12 credits for 11 students.

This FIG encourages you to explore the “worlds” of English from a variety of perspectives! You will practice writing, reading, and critical thinking skills, learn about literature from a college perspective, and study the history and globalization of English as a language. This FIG also includes a course that will help you to explore your options for majors, graduate programs, and careers in the wide-ranging fields related to the study of language and literature. It’s also a good choice for students who are Exploratory/Undeclared.

COMP 101-F30 Writing and Critical Thinking 4 Cr. TuTh 12:30-1:45pm Stanavage, L.
Encourages development of writing, critical thinking and the use of information resources. Addresses how language permits communication, shapes thought and changes through time.
NOTE: Plus 1 hour TBA. Satisfies General Education FW requirement.

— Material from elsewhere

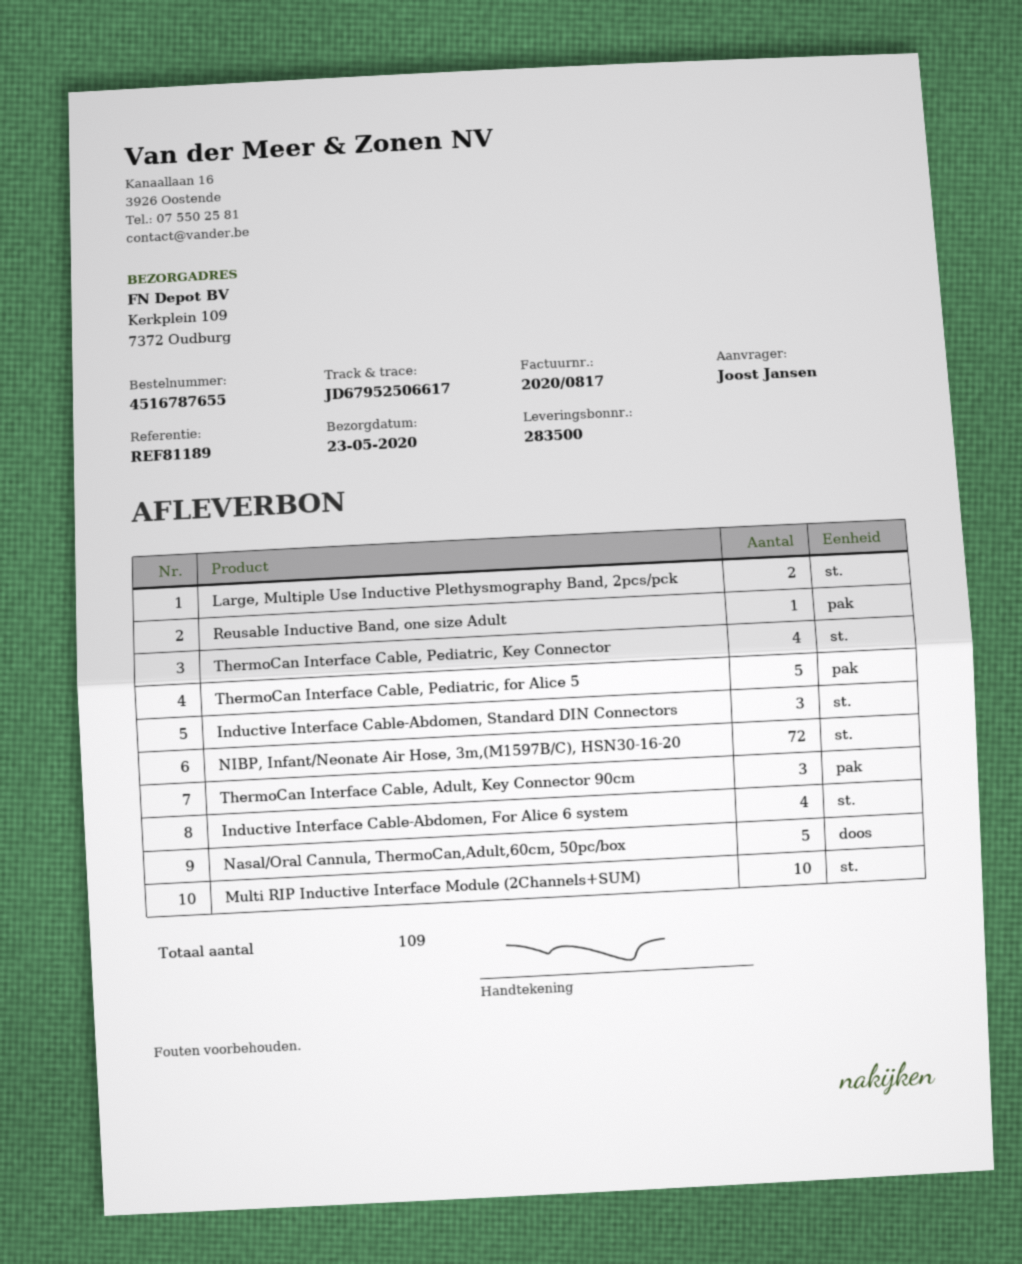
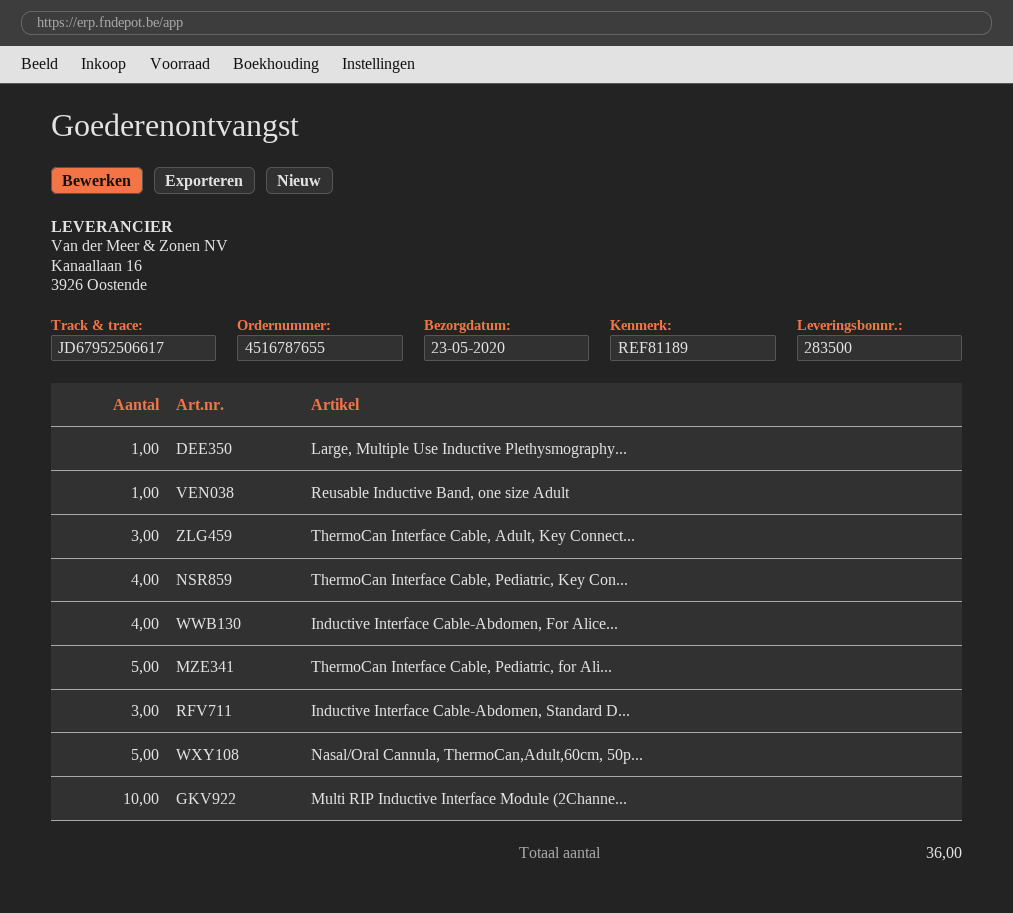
Large, Multiple Use Inductive Plethysmography Band, 2pcs/pck: 2 -> 1
NIBP, Infant/Neonate Air Hose, 3m,(M1597B/C), HSN30-16-20: 72 -> none
total quantity: 109 -> 36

LITR 100-F30 Introduction to Literature 3 Cr. MW 2:00-3:15pm Wilson, L.
Introduction to elements of literature through the study of its various forms: poetry, drama and fiction. Practice in writing about literature and in techniques of close reading. Satisfies General
Education FC requirement.

PHIL 102-F30 Philosophy of the Liberal Arts 3 Cr. TuTh 9:45-11:00am Murphy, T.
This course examines arguments for and against the traditional humanities disciplines. Defenders of the humanities argue that studying philosophy, art, literature, culture and history can improve students’ abilities to think critically about moral issues, interact fruitfully with people from other cultures, fulfill their obligations as citizens and live meaningful and fulfilling lives. In this class we will critically examine these claims. Understanding these arguments will require careful management with a number of fundamental philosophical questions regarding the nature of morality, the relationship between values and culture, the possibility of objective judgments in aesthetics and ethics, and the standards by which to judge whether one’s life is or is not meaningful. We will explore these questions through careful reading of classic and contemporary philosophical work. Satisfies General Education FC and PI requirements.

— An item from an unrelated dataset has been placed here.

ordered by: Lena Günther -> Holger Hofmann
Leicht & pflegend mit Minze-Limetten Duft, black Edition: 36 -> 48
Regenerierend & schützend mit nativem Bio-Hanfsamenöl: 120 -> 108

FY 100-F30 @First Year Success Seminar 2 Cr. W 4:30-5:45pm Tyo, L.
The First-Year Success Seminar (FYSS) is a two-credit course designed to accelerate students’ transition to SUNY Potsdam. FYSS provides students with the opportunity to become integrated
into the life of the campus by exploring their academic and social development. A strong emphasis is placed on critical inquiry – enhancing reading and writing, time management, and study skills. In addition, the course provides an orientation to campus resources and services and encourages self-exploration and personal development.